Mañana por la mañana vendré a buscaros y os llevaré hasta el terreno donde
debéis construirlo. Sus gruesos muros, sus pasadizos y su cercanía al mar harán
que sea imposible salir de él y la única salida que encontrará quien en él se
adentre será la muerte.
-
Esta misma noche -dijo Dédalo- realizaré los planos y será tan complejo que
sólo un dios con inteligencia ilimitada podrá descubrir el camino que lleva a
la salida.
Pero Minos, al ver la obra
finalizada, temiendo que Dédalo desvelase a los hombres cómo salir, encerró en
él a Dédalo y a Ícaro y colocó en la entrada a dos guardas que les impidiesen
huir.
- Es todo culpa mía, padre -dijo entre sollozos Ícaro-. Yo fui el que decidió memorizar cómo salir
del laberinto.
- Claro que no es culpa tuya -respondió Dédalo-. Ese rey nos ha traicionado y eso los dioses no lo aceptaran, aunque sea
hijo de Zeus.
Dédalo era un hombre fuerte,
pero no podía soportar la idea de que su hijo tuviera que vivir allí dentro,
así que buscó una solución. De la nada, como si hubiera sido una señal a Dédalo
se le ocurrió un plan para escapar de aquella prisión.
- ¡Ya lo tengo! -dijo Dédalo-. ¡Ya
sé lo que haremos! Saldremos volando, como los pájaros.
- ¿Y cómo lo haremos?, -preguntó Ícaro-.
- Con la ayuda de unas cañas, -respondió Dédalo-, pegadas con cera de abeja y cubiertas de
plumas construiremos una alas, las mejores que hayan podido existir. Las
ataremos a nuestras espaldas y saldremos volando de aquí y llegaremos a Sicilia.

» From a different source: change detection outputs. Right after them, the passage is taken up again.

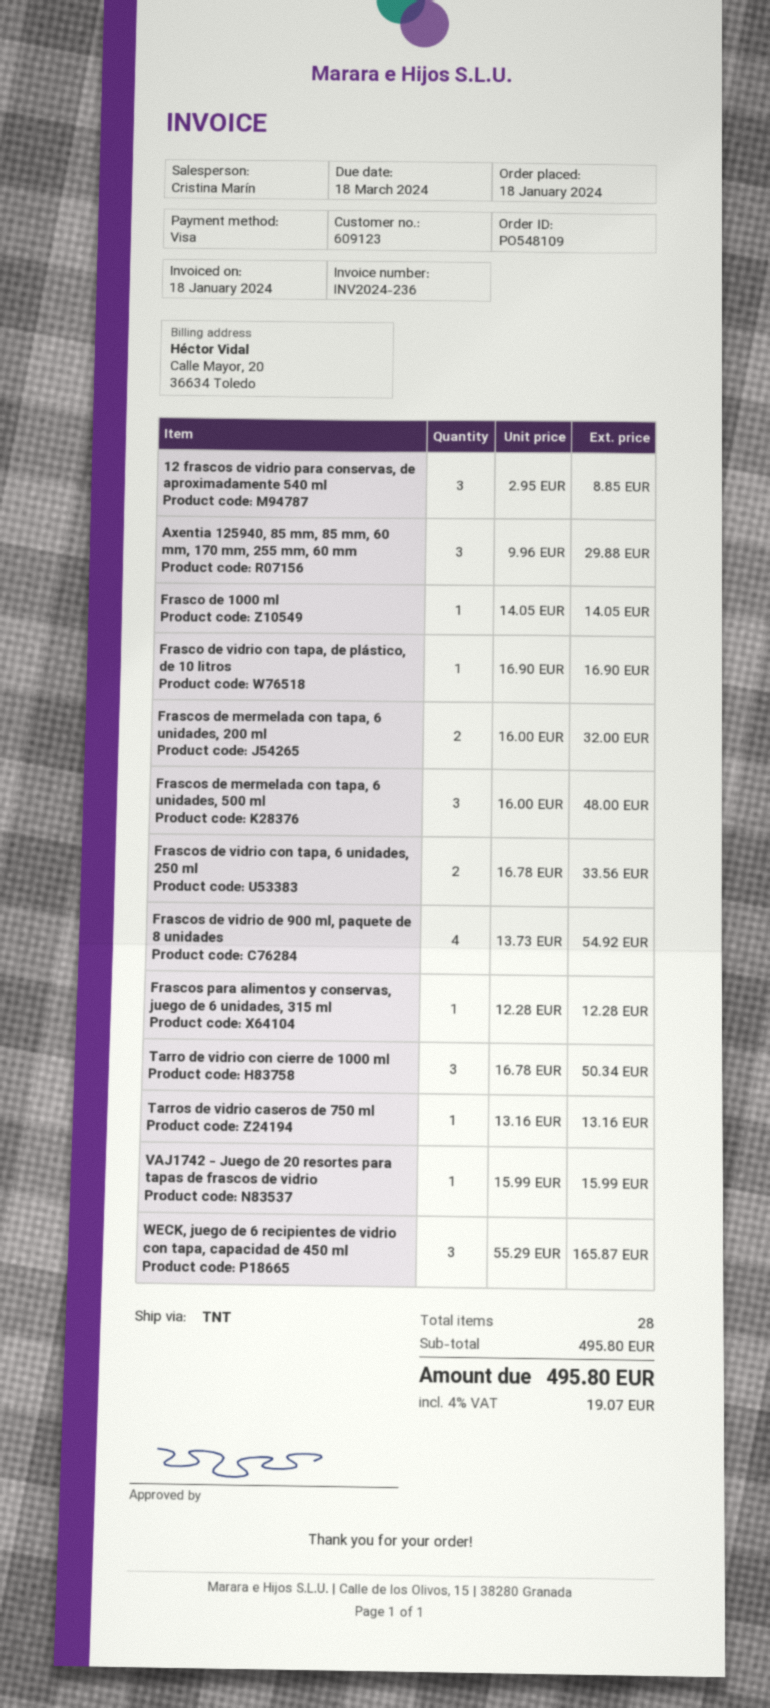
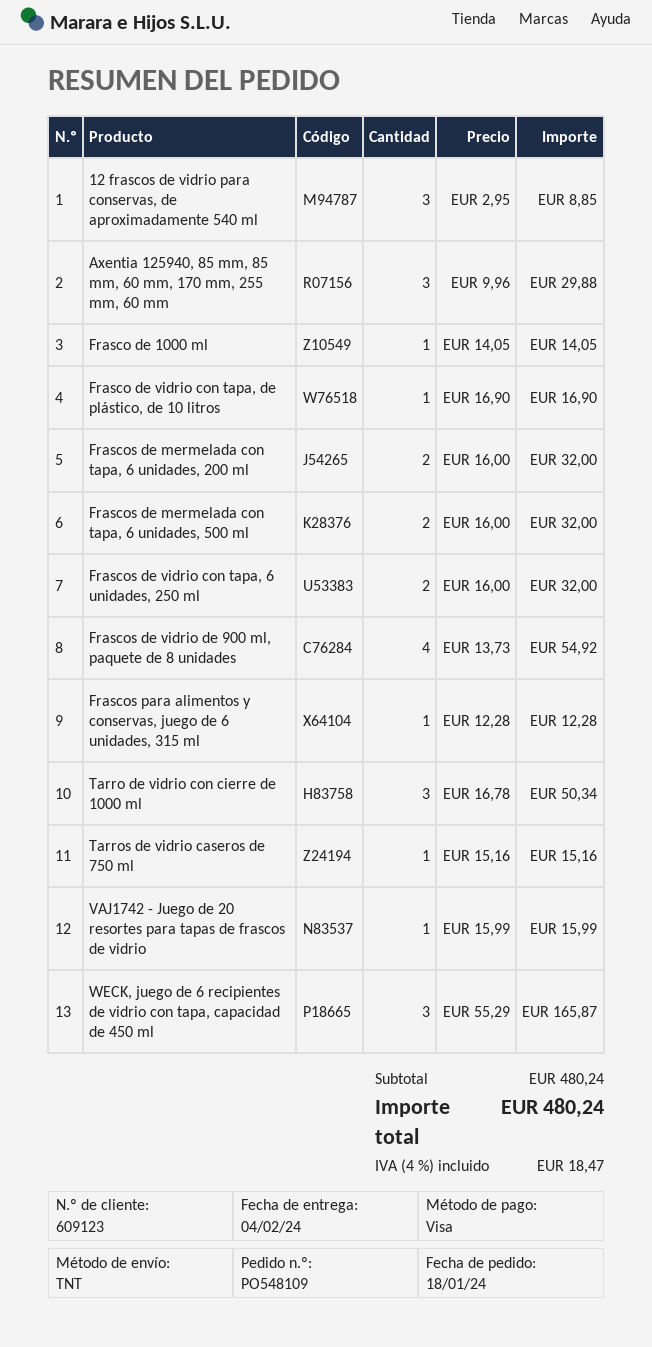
Frascos de mermelada con tapa, 6 unidades, 500 ml: 3 x 16.00 = 48.00 -> 2 x 16.00 = 32.00
Frascos de vidrio con tapa, 6 unidades, 250 ml: 2 x 16.78 = 33.56 -> 2 x 16.00 = 32.00
Tarros de vidrio caseros de 750 ml: 1 x 13.16 = 13.16 -> 1 x 15.16 = 15.16
subtotal: 495.80 -> 480.24
tax: 4% = 19.07 -> 4% = 18.47
total: 495.80 -> 480.24

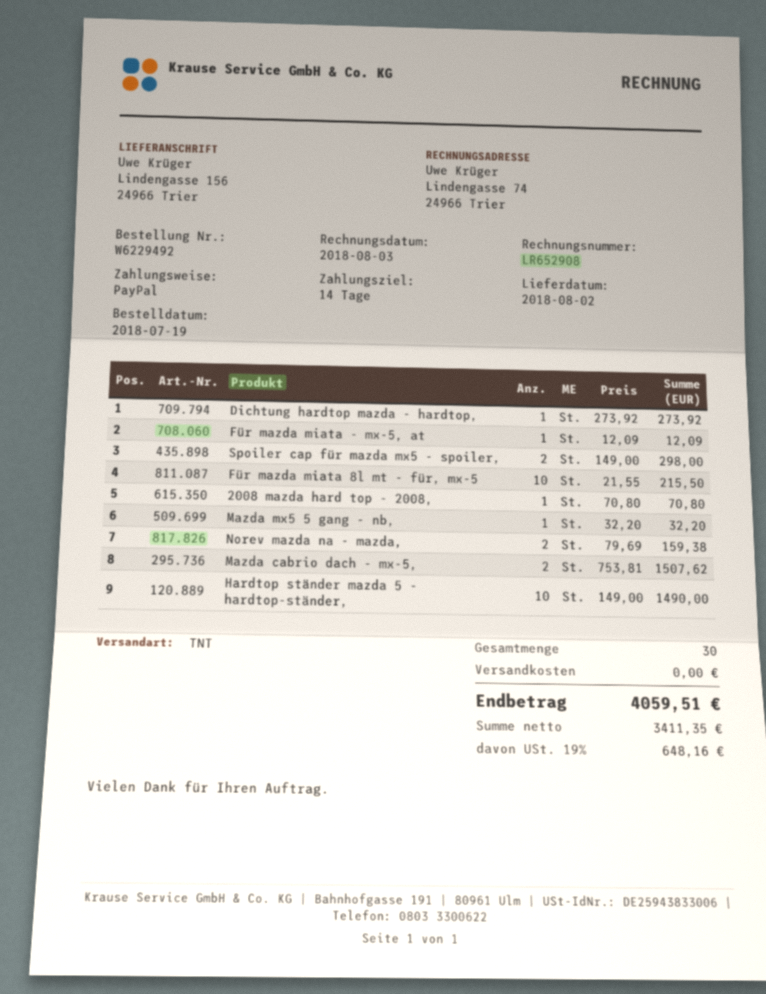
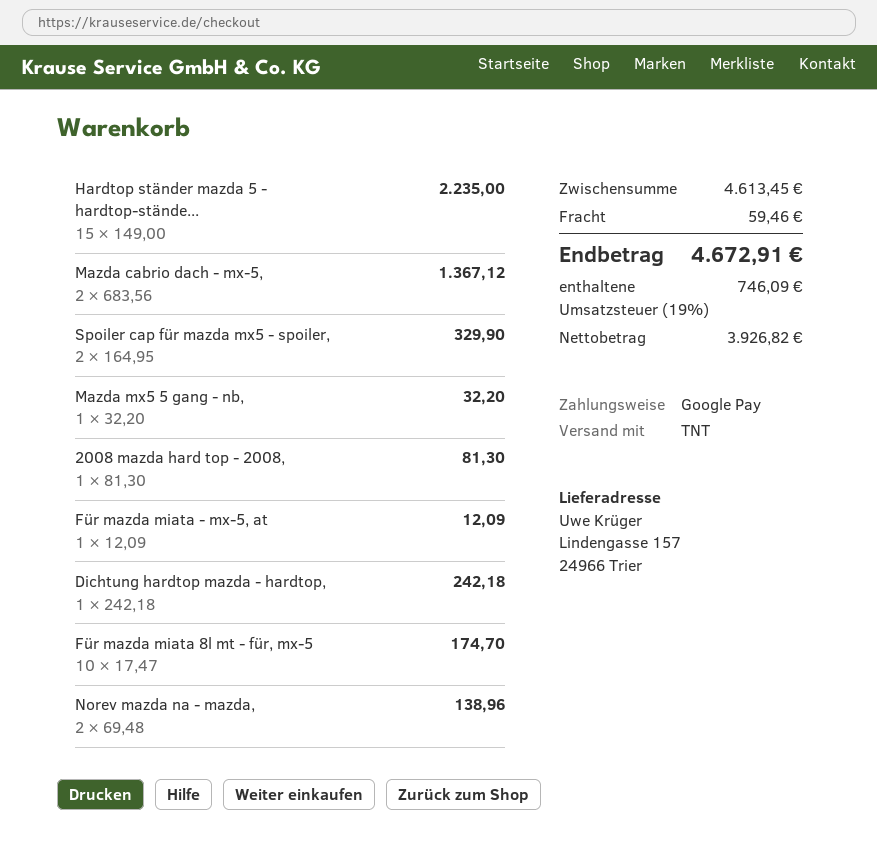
payment method: PayPal -> Google Pay
ship to: Lindengasse 156, 24966 Trier -> Lindengasse 157, 24966 Trier
Dichtung hardtop mazda - hardtop,: 1 x 273.92 = 273.92 -> 1 x 242.18 = 242.18
Spoiler cap für mazda mx5 - spoiler,: 2 x 149.00 = 298.00 -> 2 x 164.95 = 329.90
Für mazda miata 8l mt - für, mx-5: 10 x 21.55 = 215.50 -> 10 x 17.47 = 174.70
2008 mazda hard top - 2008,: 1 x 70.80 = 70.80 -> 1 x 81.30 = 81.30
Norev mazda na - mazda,: 2 x 79.69 = 159.38 -> 2 x 69.48 = 138.96
Mazda cabrio dach - mx-5,: 2 x 753.81 = 1507.62 -> 2 x 683.56 = 1367.12
Hardtop ständer mazda 5 - hardtop-ständer,: 10 x 149.00 = 1490.00 -> 15 x 149.00 = 2235.00
shipping: 0.00 -> 59.46
net: 3411.35 -> 3926.82
tax: 19% = 648.16 -> 19% = 746.09
total: 4059.51 -> 4672.91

- Buena idea, papa, -dijo Ícaro-.
- Ícaro, hijo mío, no deberás volar muy cerca del sol. Si lo haces Apolo
derretiría la cera de tus alas y caerías al mar. Si vuelas muy bajo, la humedad
de las olas del mar empaparía las plumas y harían tan pesadas las alas que no
podrías volar y también caerías al mar.
- Sí, padre, -dijo Ícaro-, haré
caso a tus advertencias. ¡Confía en mí!
Colocaron unos bloques para
subir a lo alto del muro y saltar. Así iniciaron el vuelo y empezaron a
sobrevolar el mar. Al principio todo iba bien pero después el mar se puso embravecido
e Ícaro decidió volar más alto para que no le atraparan las olas. Al subir se
dio cuenta de que, cuanto más alto, más bonita se veía Grecia: primero sus
islas, más arriba Peloponeso y al fondo sobre salía el Monte Olimpo. Ícaro
subió y se acercó tanto al sol que el mismo Apolo, temiendo que un mortal
llegara al sol, derritió las alas y el joven cayó al mar.
- ¡No! Mi hijo, -gritó Dédalo-.
¡Ícaro!
Con lágrimas en los ojos y con
el corazón roto decidió llamar Icaria a aquella isla cerca de la que había
muerto su hijo, así los hombres jamás lo olvidarían.
Dédalo siguió su vuelo hasta
Sicilia, al reino de Cócalo, quien lo acogió hasta su muerte.
Allí, entregó sus alas a los
dioses.
- Por mi hijo, Ícaro, -dijo-. Aquí
os hago cargo de mis alas, para que las utilice aquel que las merezca. A mí de
mi hijo ya sólo me ha de quedar el recuerdo.